While the specific identity of volatile compounds varies, the diversity of VOCs in different chemical classes is similar between species, with hydrocarbons making up a large proportion (Figure 1). The exceptions to this trend are for those species from which data are scarce, where the reported distribution of VOCs may be heavily biased by a small number of studies. For example, records of caprine volatile emissions are swayed significantly by a small number of studies exploring fleece extracts, which are dominated by organic acids, so their emissions may be disproportionately represented by these VOCs [81,82].

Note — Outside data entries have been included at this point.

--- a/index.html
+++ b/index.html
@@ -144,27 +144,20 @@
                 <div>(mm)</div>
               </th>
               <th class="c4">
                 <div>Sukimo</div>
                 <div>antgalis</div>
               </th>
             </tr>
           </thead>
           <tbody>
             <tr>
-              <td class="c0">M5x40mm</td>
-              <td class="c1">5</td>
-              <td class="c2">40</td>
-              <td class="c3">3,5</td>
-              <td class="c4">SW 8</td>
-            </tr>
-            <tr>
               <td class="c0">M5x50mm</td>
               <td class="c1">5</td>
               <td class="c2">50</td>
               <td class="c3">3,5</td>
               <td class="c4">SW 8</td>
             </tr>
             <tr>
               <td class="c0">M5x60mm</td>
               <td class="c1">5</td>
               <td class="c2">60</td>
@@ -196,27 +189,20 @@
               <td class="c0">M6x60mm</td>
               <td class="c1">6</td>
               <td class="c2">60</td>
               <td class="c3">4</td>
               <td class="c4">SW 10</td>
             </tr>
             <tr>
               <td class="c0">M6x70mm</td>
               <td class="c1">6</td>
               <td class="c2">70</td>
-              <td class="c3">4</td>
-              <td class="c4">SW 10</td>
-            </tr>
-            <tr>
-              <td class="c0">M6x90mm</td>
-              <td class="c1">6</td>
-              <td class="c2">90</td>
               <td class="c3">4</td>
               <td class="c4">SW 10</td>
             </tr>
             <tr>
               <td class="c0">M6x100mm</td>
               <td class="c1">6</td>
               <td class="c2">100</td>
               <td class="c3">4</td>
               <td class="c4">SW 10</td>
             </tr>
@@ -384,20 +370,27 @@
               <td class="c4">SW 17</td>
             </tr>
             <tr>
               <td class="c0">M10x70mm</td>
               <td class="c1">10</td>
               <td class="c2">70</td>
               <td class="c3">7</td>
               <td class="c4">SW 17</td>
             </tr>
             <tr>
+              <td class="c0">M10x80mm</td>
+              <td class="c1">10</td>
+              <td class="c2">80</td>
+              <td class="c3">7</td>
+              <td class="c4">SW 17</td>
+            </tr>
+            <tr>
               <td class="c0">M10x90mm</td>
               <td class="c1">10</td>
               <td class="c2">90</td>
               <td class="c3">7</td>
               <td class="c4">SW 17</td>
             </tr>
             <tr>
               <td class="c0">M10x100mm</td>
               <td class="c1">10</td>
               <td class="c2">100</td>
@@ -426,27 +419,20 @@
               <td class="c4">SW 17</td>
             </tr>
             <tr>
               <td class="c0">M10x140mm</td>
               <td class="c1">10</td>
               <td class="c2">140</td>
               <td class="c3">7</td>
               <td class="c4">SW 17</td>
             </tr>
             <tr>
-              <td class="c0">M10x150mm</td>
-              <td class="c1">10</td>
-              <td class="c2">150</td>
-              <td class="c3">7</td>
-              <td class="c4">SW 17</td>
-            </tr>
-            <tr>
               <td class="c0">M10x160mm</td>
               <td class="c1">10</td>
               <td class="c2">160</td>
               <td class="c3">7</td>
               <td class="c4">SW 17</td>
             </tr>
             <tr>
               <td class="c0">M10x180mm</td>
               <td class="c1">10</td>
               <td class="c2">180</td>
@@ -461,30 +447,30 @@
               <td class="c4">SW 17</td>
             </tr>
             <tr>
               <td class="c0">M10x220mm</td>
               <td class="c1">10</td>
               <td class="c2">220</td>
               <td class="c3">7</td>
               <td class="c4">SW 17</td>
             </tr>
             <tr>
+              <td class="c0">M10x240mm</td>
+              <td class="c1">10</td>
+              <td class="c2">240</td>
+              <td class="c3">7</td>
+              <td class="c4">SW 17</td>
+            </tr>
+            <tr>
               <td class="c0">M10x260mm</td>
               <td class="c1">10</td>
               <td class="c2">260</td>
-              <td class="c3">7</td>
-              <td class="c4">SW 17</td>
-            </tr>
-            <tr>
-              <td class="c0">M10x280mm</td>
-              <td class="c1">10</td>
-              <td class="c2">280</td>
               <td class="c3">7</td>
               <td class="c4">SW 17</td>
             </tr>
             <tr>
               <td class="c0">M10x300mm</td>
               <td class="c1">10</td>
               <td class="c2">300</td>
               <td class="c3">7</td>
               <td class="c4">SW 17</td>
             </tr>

Similarly, the data are predisposed to reflect the chemical collection and analysis techniques used. Research with a specific focus or methodology, may over—or under—represent the VOC diversity and chemical class distribution, rather than reflecting the total volatilome composition. For instance, information on avian VOC profiles is based largely on samples collected using solvent extraction of waxy uropygial gland contents and feather materials. The uropygial, or preen gland, is a key source of avian oils, which are applied to feathers to aid water-repellency, thermoregulation, hygiene, and in some instances controlling fungal and bacterial flora [83,84,85,86]. The chemical profiles of these oils are species specific [87] and are predominantly complex mixtures of high-molecular weight esters with characteristic branching patterns and alcohol-acid combinations. Typical esters are composed of C20–C40 (and up to C50) carbon chains [49,50,73,88]. Conversely, almost all odorant chemicals, regardless of their structure or proportions, are compounds with a molecular weight below 300–400Da [89] Although abundant, the physical properties of uropygial and feather waxes means they are unlikely to feature prominently in birds’ volatile odour profiles at ambient temperature. Some authors even suggest that the low volatility of uropygial waxes reduce olfactory conspicuousness to predators [90].

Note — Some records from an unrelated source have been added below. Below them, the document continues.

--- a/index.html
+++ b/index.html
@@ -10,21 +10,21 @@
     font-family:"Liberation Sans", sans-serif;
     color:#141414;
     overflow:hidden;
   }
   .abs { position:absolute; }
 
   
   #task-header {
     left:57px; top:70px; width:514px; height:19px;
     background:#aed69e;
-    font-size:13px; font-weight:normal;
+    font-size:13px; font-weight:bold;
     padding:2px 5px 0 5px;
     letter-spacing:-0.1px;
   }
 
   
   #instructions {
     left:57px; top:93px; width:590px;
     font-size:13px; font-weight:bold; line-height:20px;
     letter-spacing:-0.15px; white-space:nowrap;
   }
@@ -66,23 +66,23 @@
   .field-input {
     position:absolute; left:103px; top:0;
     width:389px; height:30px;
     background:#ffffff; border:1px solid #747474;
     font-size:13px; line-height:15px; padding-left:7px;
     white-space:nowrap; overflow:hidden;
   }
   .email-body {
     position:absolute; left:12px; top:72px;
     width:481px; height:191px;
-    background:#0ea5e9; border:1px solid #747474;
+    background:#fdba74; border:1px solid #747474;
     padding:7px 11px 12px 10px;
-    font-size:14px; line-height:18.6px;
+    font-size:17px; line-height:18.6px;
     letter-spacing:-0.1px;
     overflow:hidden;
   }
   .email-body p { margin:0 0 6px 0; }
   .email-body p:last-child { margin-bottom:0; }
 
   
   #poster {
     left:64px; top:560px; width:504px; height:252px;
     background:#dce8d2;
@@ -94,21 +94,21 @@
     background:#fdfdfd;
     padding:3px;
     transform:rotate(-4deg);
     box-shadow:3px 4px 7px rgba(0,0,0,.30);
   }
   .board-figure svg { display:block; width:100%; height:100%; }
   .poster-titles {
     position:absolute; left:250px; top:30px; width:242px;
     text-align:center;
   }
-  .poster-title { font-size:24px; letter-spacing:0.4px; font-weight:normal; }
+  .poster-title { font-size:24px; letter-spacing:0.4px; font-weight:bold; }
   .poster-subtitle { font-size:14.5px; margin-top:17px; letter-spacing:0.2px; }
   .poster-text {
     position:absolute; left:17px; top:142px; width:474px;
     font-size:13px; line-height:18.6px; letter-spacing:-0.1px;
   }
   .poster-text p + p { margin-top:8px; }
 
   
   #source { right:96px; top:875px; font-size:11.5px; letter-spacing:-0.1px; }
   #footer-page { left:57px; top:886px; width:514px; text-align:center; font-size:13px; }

Many studies into host chemistry and vector perception have been performed with different agenda, so that either the ecological significance of volatilome components is unknown, or host attraction has not been pursued with rigorous chemical analysis. Research with a specific focus or methodology may misrepresent the compound diversity and chemical class distribution, rather than reflecting the total volatilome composition. The presence of unique compounds in a given volatilome has often been interpreted as implicit evidence for the relevance of these as allelochemicals in vector–host interaction. Without at least electrophysiological data, and ultimately behavioural studies to reinforce these hypotheses, these inferences remain unproven.

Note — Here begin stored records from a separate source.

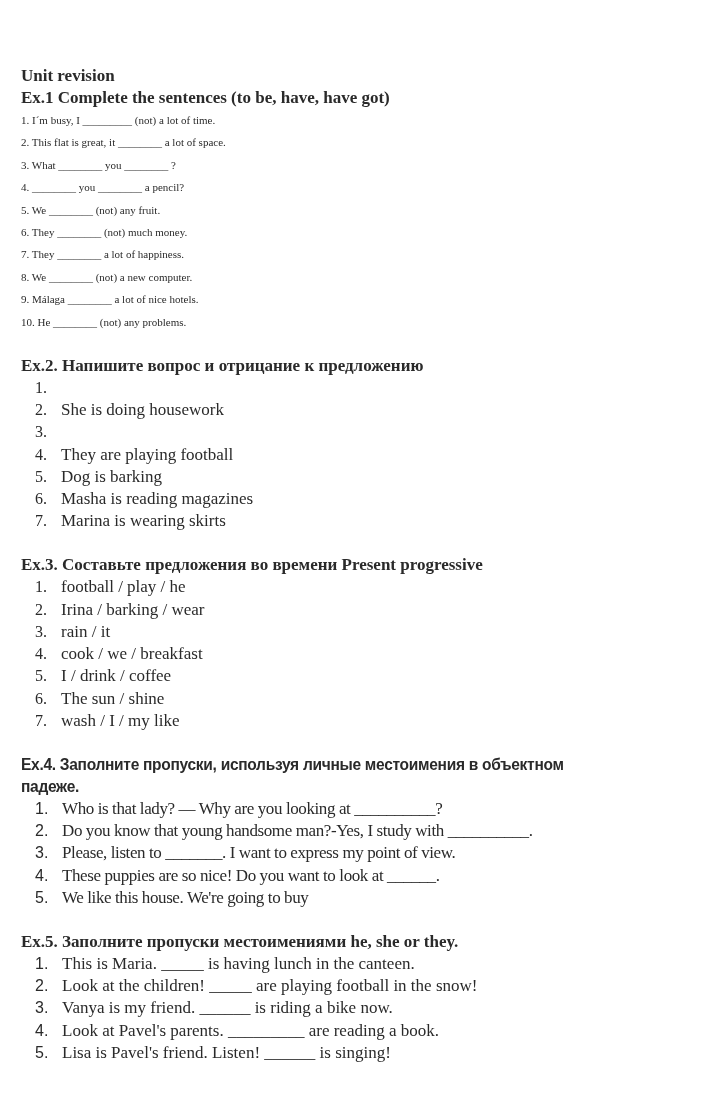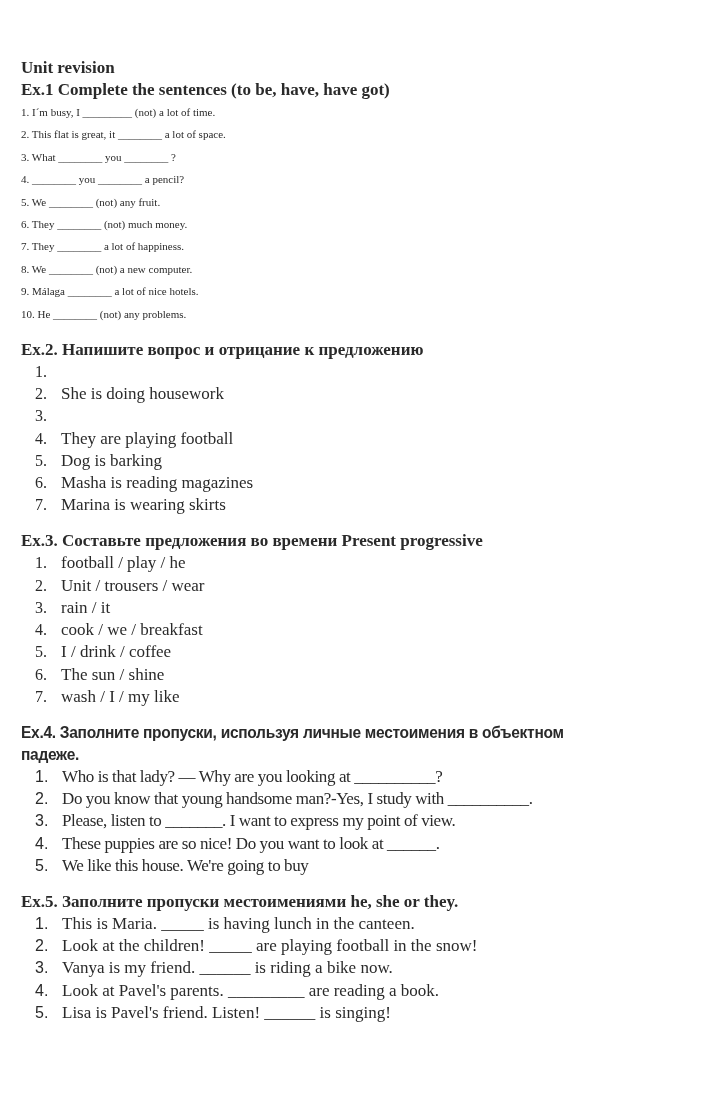--- a/index.html
+++ b/index.html
@@ -1,24 +1,24 @@
 <!DOCTYPE html>
 <html><head>
 <meta charset="utf-8">
 <style>
   html, body { margin: 0; padding: 0; background: #ffffff; }
   body {
     width: 709px; height: 1094px; position: relative; overflow: hidden;
     font-family: "Liberation Serif", "DejaVu Serif", serif;
     color: #2a2a2a;
   }
-  .page { position: absolute; left: 21px; top: 57px; width: 680px; }
+  .page { position: absolute; left: 21px; top: 65px; width: 680px; }
   .title, .ex-head { font-weight: bold; font-size: 17px; line-height: 22px; color: #2a2a2a; }
   .line { font-size: 11px; line-height: 22.3px; white-space: pre; }
-  .section { margin-top: 14px; }
+  .section { margin-top: 22px; }
   .ex1 .line { line-height: 22.4px; }
   ol { margin: 0; padding: 0; list-style: none; }
   li { display: flex; font-size: 17px; line-height: 22.2px; white-space: pre; }
   .num { display: inline-block; width: 26px; text-align: left; margin-left: 14px; }
   .num.oldstyle { font-size: 16px; }
   .num.sans { font-family: "Liberation Sans", "DejaVu Sans", sans-serif; font-size: 16px; width: 27px; }
   .ex4 .ex-head { font-family: "Liberation Sans", "DejaVu Sans", sans-serif; font-stretch: condensed; font-size: 16px; letter-spacing: -0.3px; transform: scaleX(0.97); transform-origin: left; }
   .ex4 li .txt { font-family: "Liberation Serif", serif; letter-spacing: -0.4px; }
 </style>
 </head>
@@ -51,21 +51,21 @@
       <li><span class="num oldstyle">5.</span><span class="txt">Dog is barking</span></li>
       <li><span class="num oldstyle">6.</span><span class="txt">Masha is reading magazines</span></li>
       <li><span class="num oldstyle">7.</span><span class="txt">Marina is wearing skirts</span></li>
     </ol>
   </section>
 
   <section class="section ex3">
     <div class="ex-head">Ex.3. Составьте предложения во времени Present progressive</div>
     <ol>
       <li><span class="num oldstyle">1.</span><span class="txt">football / play / he</span></li>
-      <li><span class="num oldstyle">2.</span><span class="txt">Unit / trousers / wear</span></li>
+      <li><span class="num oldstyle">2.</span><span class="txt">Irina / barking / wear</span></li>
       <li><span class="num oldstyle">3.</span><span class="txt">rain / it</span></li>
       <li><span class="num oldstyle">4.</span><span class="txt">cook / we / breakfast</span></li>
       <li><span class="num oldstyle">5.</span><span class="txt">I / drink / coffee</span></li>
       <li><span class="num oldstyle">6.</span><span class="txt">The sun / shine</span></li>
       <li><span class="num oldstyle">7.</span><span class="txt">wash / I / my like</span></li>
     </ol>
   </section>
 
   <section class="section ex4">
     <div class="ex-head">Ex.4. Заполните пропуски, используя личные местоимения в объектном</div>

Collecting VOCs from animals is significantly more challenging than from human sources. Given this challenge, it is possible that some compounds reported in Supplementary File 1 are not of endogenous origin but arise through sample contamination during collection or storage, through degradation, or changes brought about by measurement/analysis activities, e.g., oxidation or rearrangement with heating. There are significant gaps in our understanding of the origin of many of the VOCs reported, including absences from otherwise continuous homologous series. Are these absences real (and significant), or do they reflect a failure of detection? The occurrence in several studies of compounds known to be plasticisers or material stabilisers needs to be viewed with suspicion as potential contaminants from collection apparatus.
4. Animal Volatilomes Influence Host–Pest Interaction
It is well established that odours derived from humans attract insect vectors [91,92]. Similarly, in non-human animals, there is ample evidence for the existence of volatile allelochemical odour clouds that influence interspecies interactions. This section describes examples in which the presence of allelochemicals within host emissions is indicated, but where the identity of the inherent chemicals has not been determined. The following section describes identified allelochemicals within host emissions.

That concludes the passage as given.